**EXERCISE INSTRUCTIONS**
Your answer should hold all lines of the entries that include the word "none".

**AVAILABLE DATA**

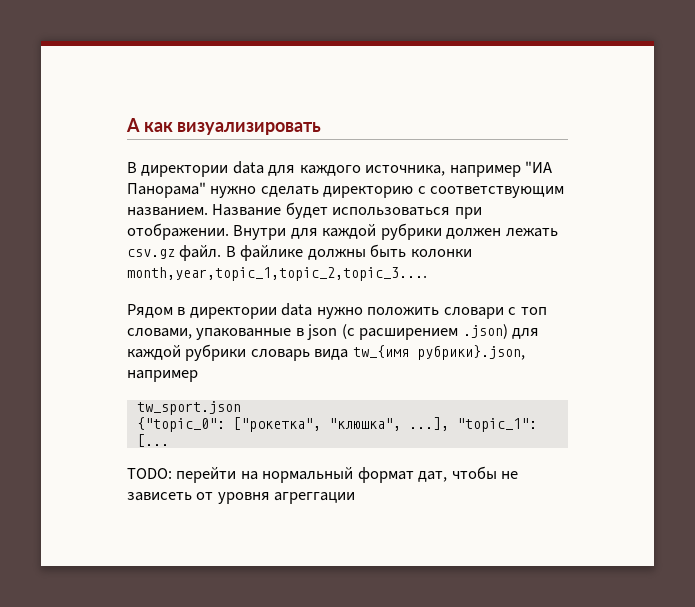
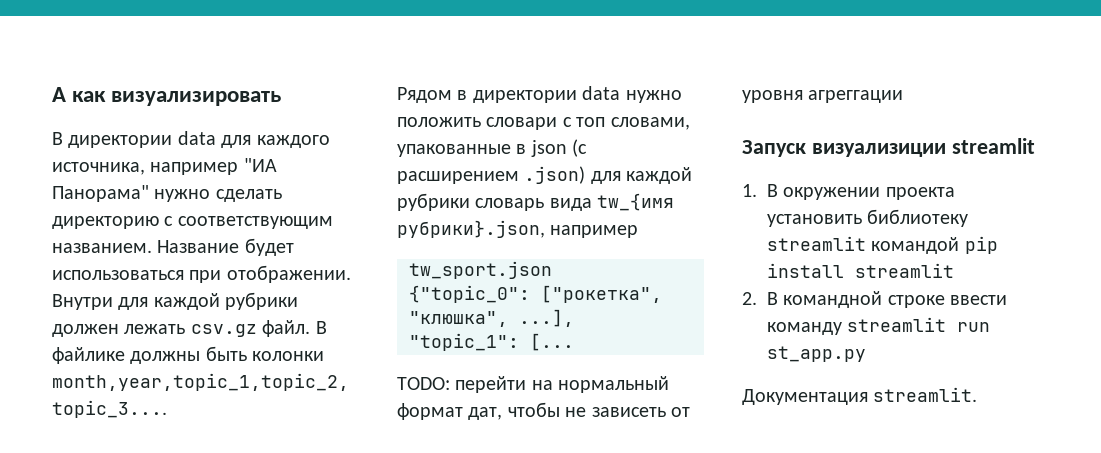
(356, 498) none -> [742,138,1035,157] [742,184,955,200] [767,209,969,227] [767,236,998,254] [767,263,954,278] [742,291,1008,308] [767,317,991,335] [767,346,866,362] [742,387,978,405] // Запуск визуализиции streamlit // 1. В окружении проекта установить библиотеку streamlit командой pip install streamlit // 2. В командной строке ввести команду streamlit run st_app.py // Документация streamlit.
---
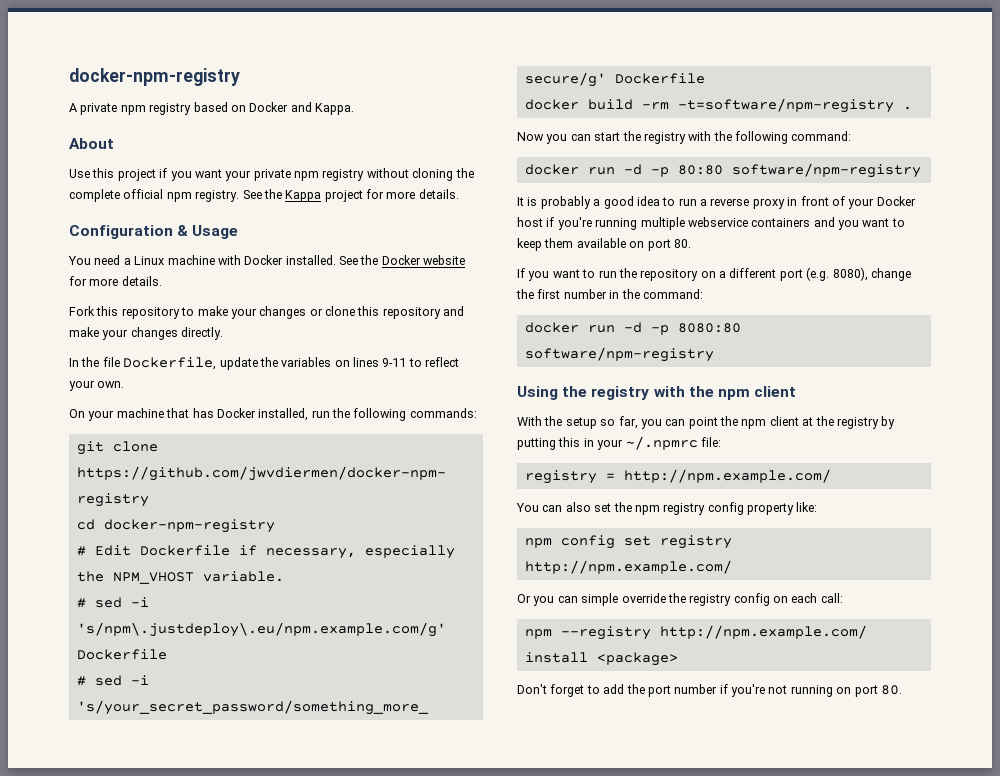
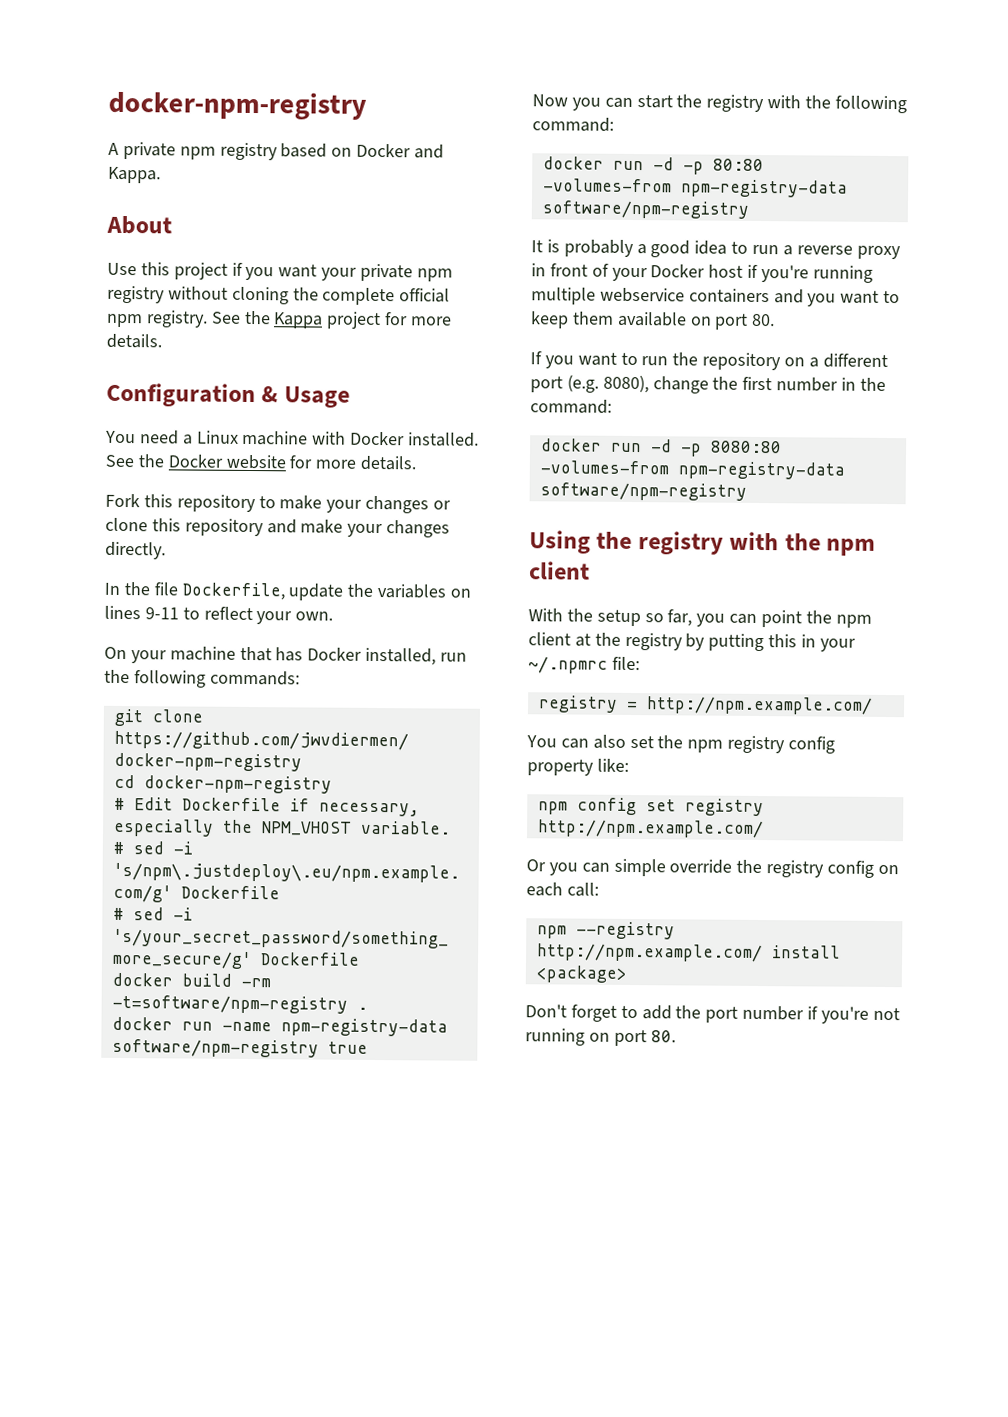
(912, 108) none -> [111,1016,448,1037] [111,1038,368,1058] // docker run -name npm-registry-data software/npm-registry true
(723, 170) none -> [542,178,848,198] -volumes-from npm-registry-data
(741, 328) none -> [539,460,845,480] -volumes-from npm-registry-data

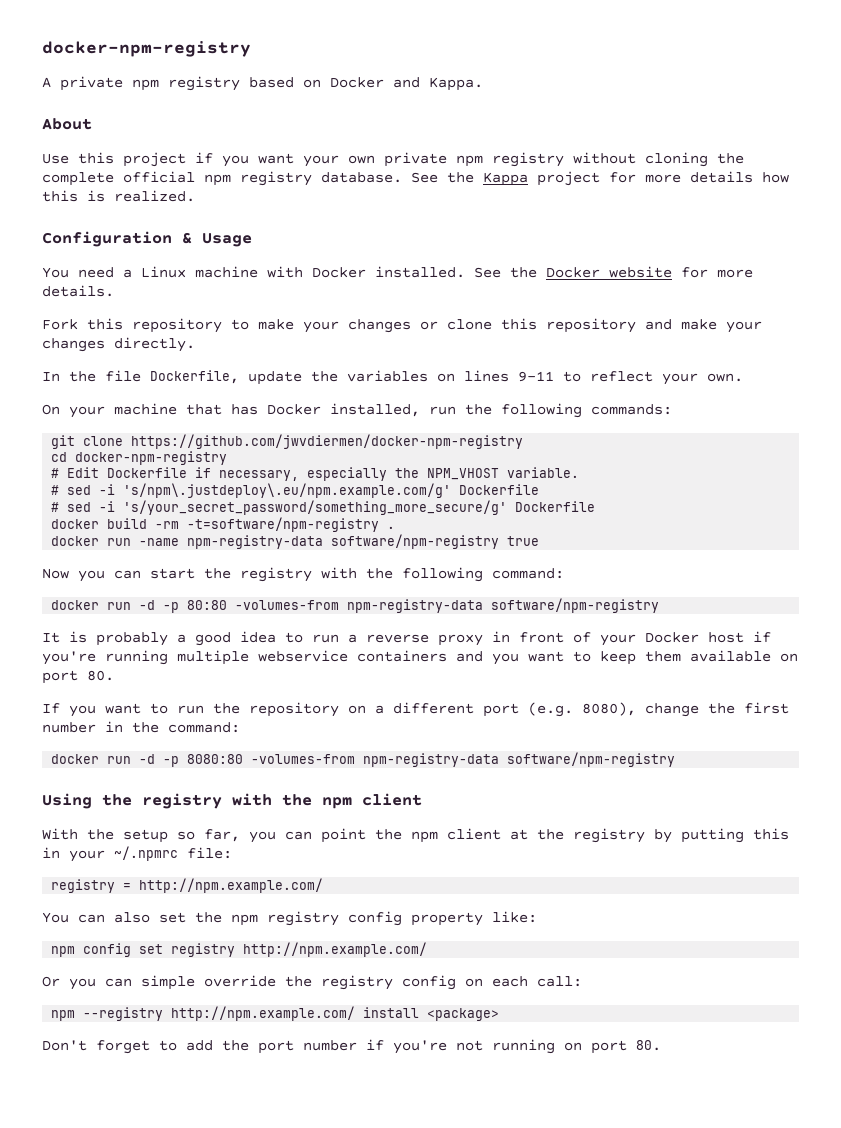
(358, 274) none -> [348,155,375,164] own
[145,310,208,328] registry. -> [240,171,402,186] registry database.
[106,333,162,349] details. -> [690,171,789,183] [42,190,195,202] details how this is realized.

**REPLY TO THE EXERCISE**
(356, 498) none -> [742,138,1035,157] [742,184,955,200] [767,209,969,227] [767,236,998,254] [767,263,954,278] [742,291,1008,308] [767,317,991,335] [767,346,866,362] [742,387,978,405] // Запуск визуализиции streamlit // 1. В окружении проекта установить библиотеку streamlit командой pip install streamlit // 2. В командной строке ввести команду streamlit run st_app.py // Документация streamlit.
(912, 108) none -> [111,1016,448,1037] [111,1038,368,1058] // docker run -name npm-registry-data software/npm-registry true
(723, 170) none -> [542,178,848,198] -volumes-from npm-registry-data
(741, 328) none -> [539,460,845,480] -volumes-from npm-registry-data
(358, 274) none -> [348,155,375,164] own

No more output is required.